WHAT TO PRODUCE = Extract all lines that hold "background" from the records below.

Web document revisions
● ● ● ●
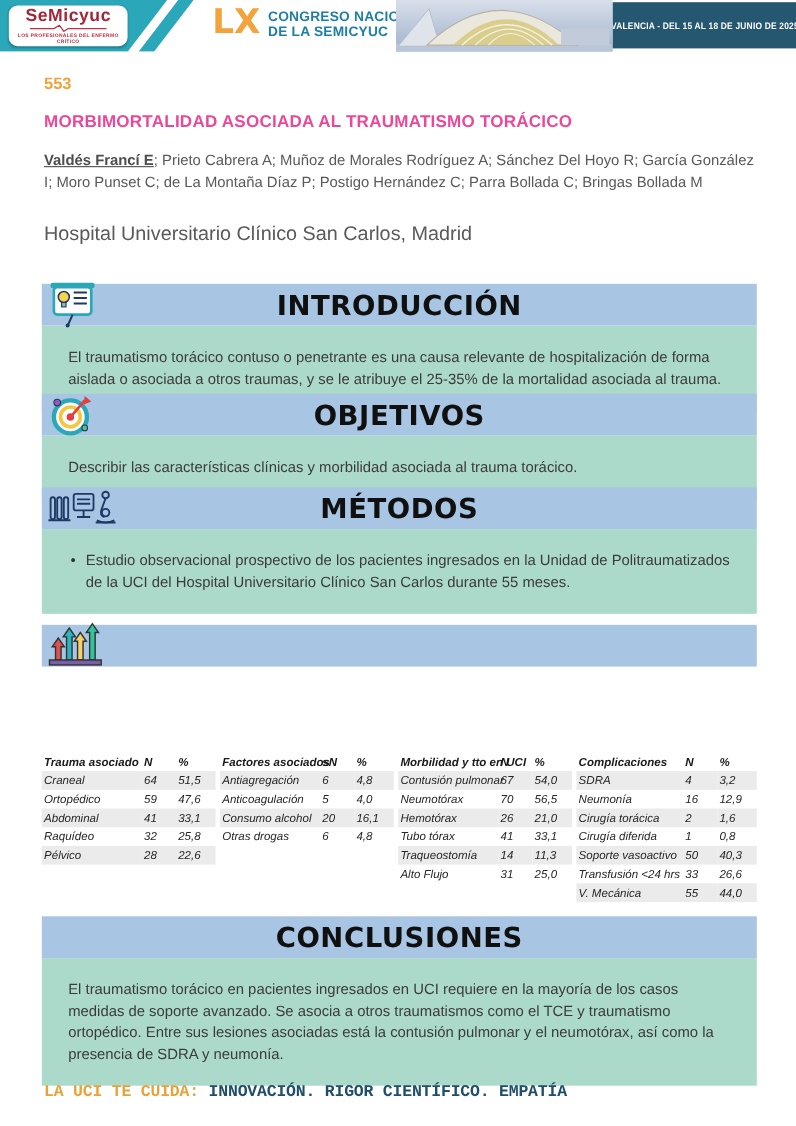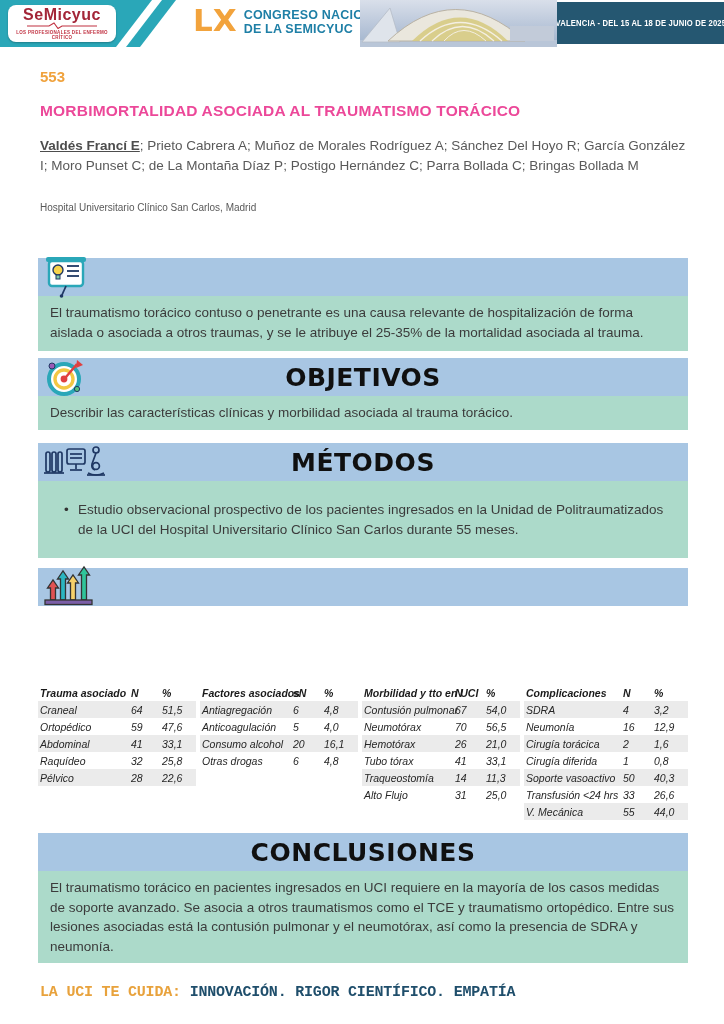--- a/index.html
+++ b/index.html
@@ -24,29 +24,29 @@
   .banner{position:absolute;left:557px;top:2px;width:167px;height:42px;background:#255771;
           display:flex;align-items:center;justify-content:center;overflow:hidden;}
   .banner span{font-size:8.5px;color:#fff;white-space:nowrap;letter-spacing:.2px;transform:scaleX(.9);font-weight:700;}
 
   
   .abs-num{position:absolute;left:40px;top:68px;font-size:15px;font-weight:700;color:#F0A23C;}
   .abs-title{position:absolute;left:40px;top:102px;width:648px;font-size:15.5px;font-weight:700;
              color:#ec4899;letter-spacing:.2px;}
   .authors{position:absolute;left:40px;top:136px;width:650px;font-size:13.5px;color:#595959;line-height:1.5;}
   .first-author{font-weight:700;text-decoration:underline;color:#4d4d4d;}
-  .affil{position:absolute;left:40px;top:202px;font-size:10px;color:#595959;}
+  .affil{position:absolute;left:40px;top:202px;font-size:18px;color:#595959;}
 
   
   .section{position:absolute;left:38px;width:650px;}
   .sec-head{position:relative;height:38px;background:#A8C6E3;display:flex;align-items:center;justify-content:center;}
   .sec-title{font-size:25px;font-weight:800;color:#101010;font-family:"DejaVu Sans",sans-serif;letter-spacing:.5px;}
   .sec-icon{position:absolute;left:5px;top:-4px;}
   .sec-body{background:#ACDACA;color:#3B3B3B;font-size:13.5px;line-height:1.5;padding:7px 12px;}
-  .sec-body p{margin:0;}
+  .sec-body p{margin:12px;}
   .sec-body ul{margin:12px;padding:0;list-style:none;}
   .sec-body li{position:relative;padding-left:16px;line-height:1.45;}
   .sec-body li::before{content:"\2022";position:absolute;left:2px;color:#333;}
 
   
   .tables-row{position:absolute;left:38px;top:684px;width:652px;display:flex;gap:4px;align-items:flex-start;font-style:italic;}
   table.mini{border-collapse:collapse;table-layout:fixed;}
   table.mini th,table.mini td{font-size:10.5px;padding:2.5px 2px;text-align:left;white-space:nowrap;overflow:visible;}
   table.mini th{font-weight:700;color:#1a1a1a;}
   table.mini td{color:#262626;}
@@ -122,20 +122,21 @@
           <rect x="6" y="7" width="34" height="25" rx="3" fill="#fff" stroke="#2AA7B8" stroke-width="2.4"></rect>
           <line x1="23" y1="32" x2="19" y2="41" stroke="#1F3864" stroke-width="1.8"></line>
           <circle cx="18.5" cy="42" r="1.8" fill="#1F3864"></circle>
           <circle cx="15" cy="16" r="5" fill="#F7D44C" stroke="#1F3864" stroke-width="1.4"></circle>
           <rect x="13" y="21" width="4" height="4" fill="#7FC8A9" stroke="#1F3864" stroke-width="1"></rect>
           <line x1="24" y1="12" x2="36" y2="12" stroke="#1F3864" stroke-width="1.8"></line>
           <line x1="24" y1="17" x2="36" y2="17" stroke="#1F3864" stroke-width="1.8"></line>
           <line x1="24" y1="22" x2="36" y2="22" stroke="#1F3864" stroke-width="1.8"></line>
         </svg>
       </span>
+      <span class="sec-title">INTRODUCCIÓN</span>
     </div>
     <div class="sec-body">
       <p>El traumatismo torácico contuso o penetrante es una causa relevante de hospitalización de forma aislada o asociada a otros traumas, y se le atribuye el 25-35% de la mortalidad asociada al trauma.</p>
     </div>
   </div>
 
   <div class="section" style="top:358px;">
     <div class="sec-head">
       <span class="sec-icon" style="top:-2px;">
         <svg width="44" height="44" viewBox="0 0 44 44">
● ● ● ●
OUTPUT OF THE TASK =
   .banner{position:absolute;left:557px;top:2px;width:167px;height:42px;background:#255771;
   .sec-head{position:relative;height:38px;background:#A8C6E3;display:flex;align-items:center;justify-content:center;}
   .sec-body{background:#ACDACA;color:#3B3B3B;font-size:13.5px;line-height:1.5;padding:7px 12px;}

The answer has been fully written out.